しかし、4人までPTを組めるのに対して、3人しかいなかったので野良募集をしたのだ。
結果、野良から1人参加してくれたのだが、この野良メンバーが濃かった。
「あれだけ属性てんこ盛りのプレイヤーは滅多に見ません!」
「いやー、あそこまでオートワードに凝ってるとは」
「しかもカットイン・吹き出し・台詞回しがががが」
・ぷそ煮メモ「オートワード」
各アクション時に設定された台詞を自動的にチャットするシステム。
これで個性を出したり、プレイヤー間の連携をすることもできるよ♪
ちなみに野良メンバーがどんなオートワードを入れていたかというと、
「囀るより鋼を突きつけろ! 言葉を交わすためにここにきたわけではない! 貴様はひれ伏し続けるがいい。

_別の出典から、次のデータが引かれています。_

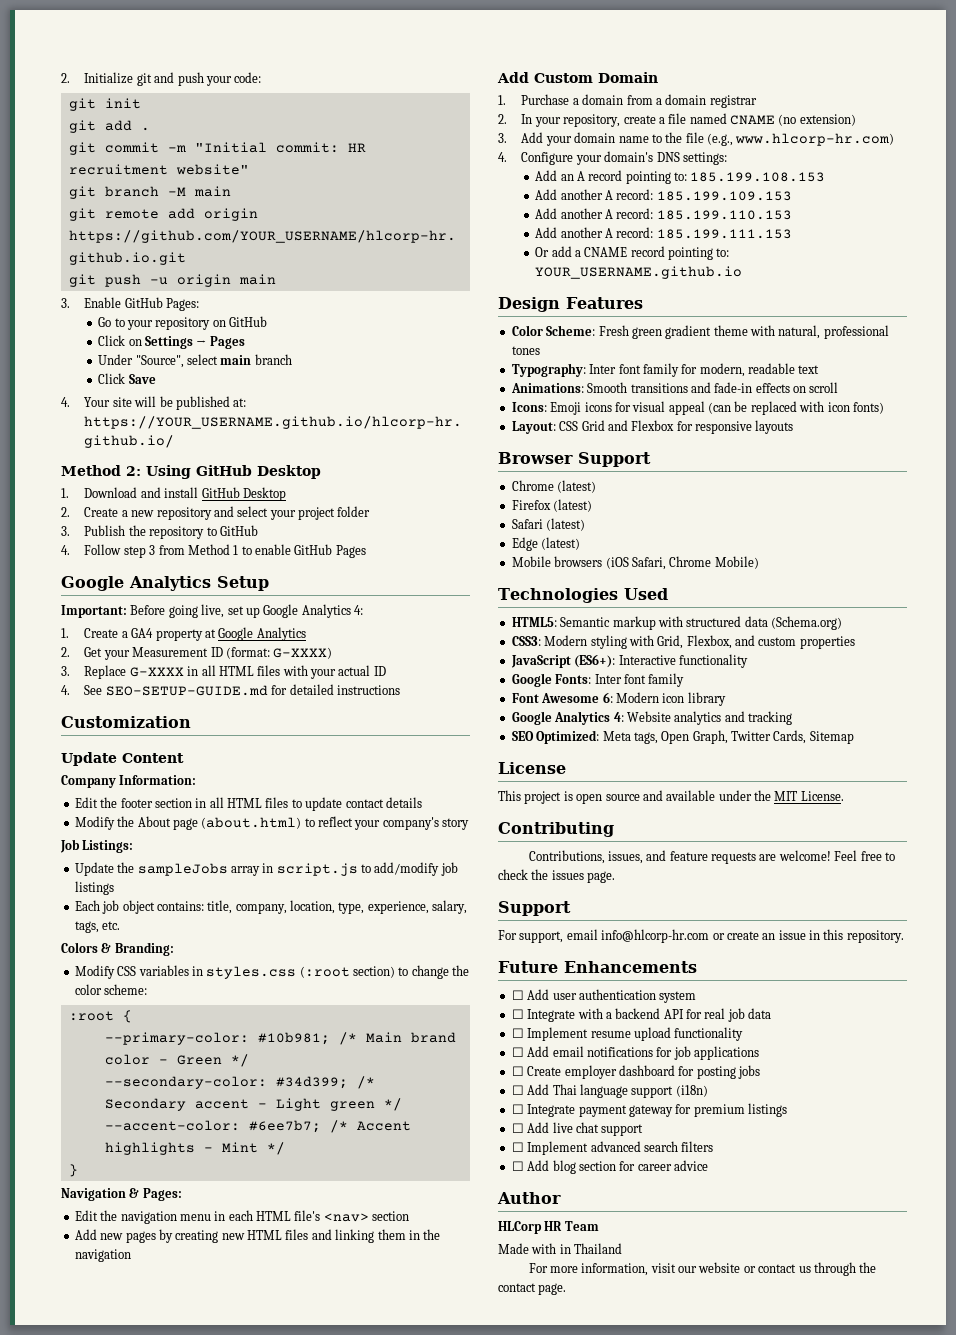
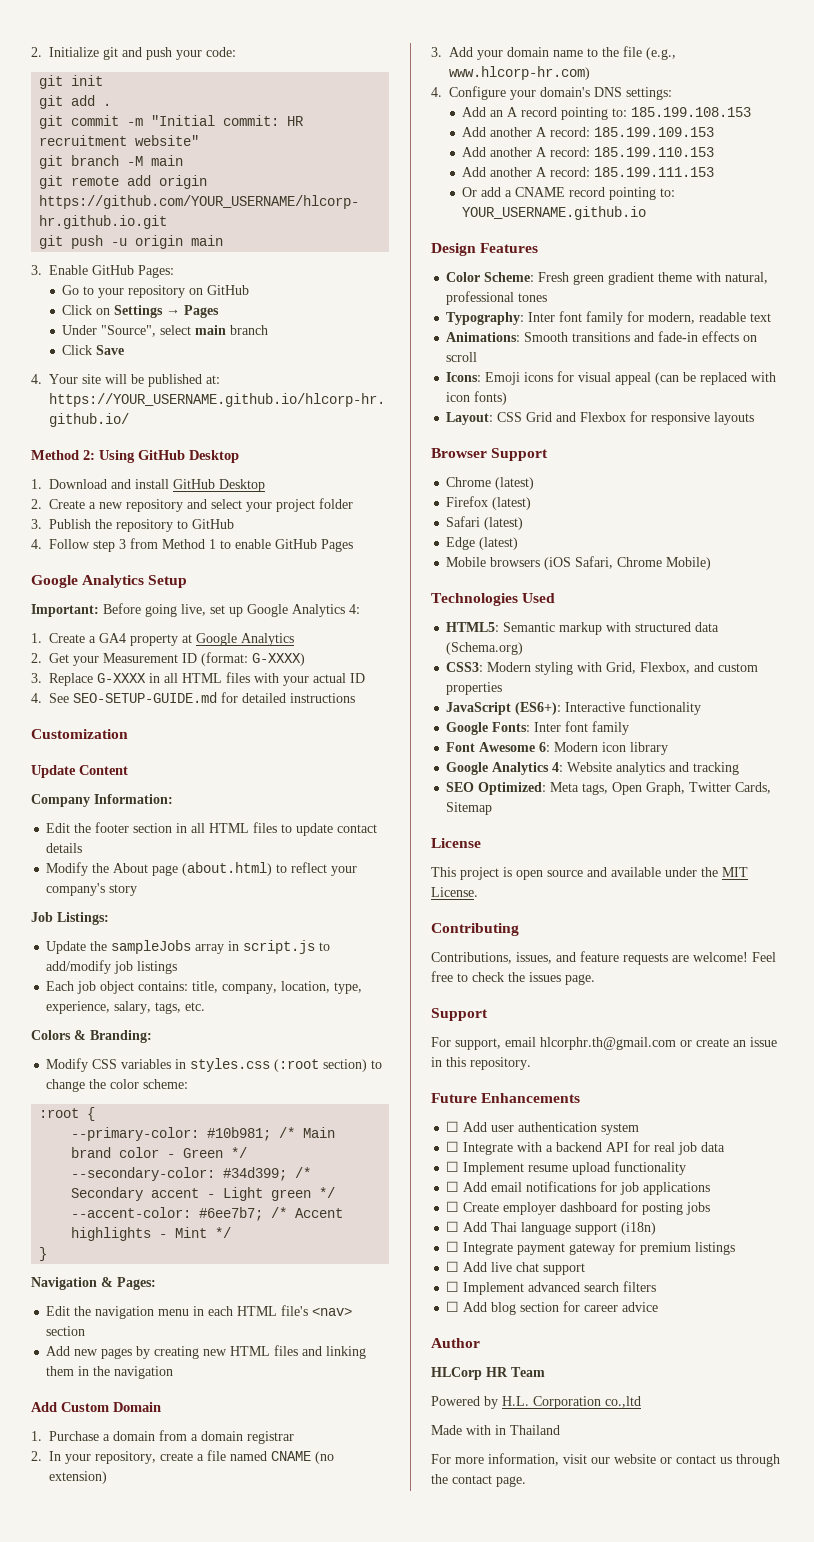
- For support, email info@hlcorp-hr.com or create an issue in this repository.
+ For support, email hlcorphr.th@gmail.com or create an issue in this repository.
+ Powered by H.L. Corporation co.,ltd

その為に貴様は存在しているのだ」
「姿形で格好つけるなど愚の骨頂。人の価値とは行動で掴み取るものだ。用意されたシステムだけで考える物事より、自分なりの考えを持ちたまえ」
「装備は大事だ。しかしそれ以上に君を見せてくれ。互いを知る事こそ人の道だ」
「っは! この痛みこそが世界を楽しむ信号さ。
それによる感情こそが生きている証さ。
精々貴様も味わいながら冥府に行かせてやるよ」
まさしく中二病! というような台詞が満載だった。
「いっちゃん、オートワードあんまり入力してなかったよねえ? かっこいいキャラめざしてるんだし、頑張ってみない?」
「お、俺の中にある闇が囁いている? とか」
「それ、NPCが言ってる台詞とおんなじじゃね?」
中二病キャラ認定しているイチカにみたらしが言うが、ボキャブラリが足りないと返す。
「NPCキャラでも偶に濃く感じるのはいましたけどね……」
みたらしが改めてプレイヤー名をPT履歴から検索。
「皐月さん……か。またプレイしたいねえ、あそこまで特徴的なプレイヤーは滅多に見ないや」
「いや、個性的っていうなら猫の宮さんのカジキマグロも大概では?」
「え~あれは着ぐるみだし、奇々怪々な格好のプレイヤーはよくいるじゃん? プレイヤースキルも悪くなかったし、チャット楽しむならオk」
「止めて! 俺のアイデンティティが!」
「あ、ちゃんと中二病自覚していたんですね」
何だかんだでいつものチャットだった。まる。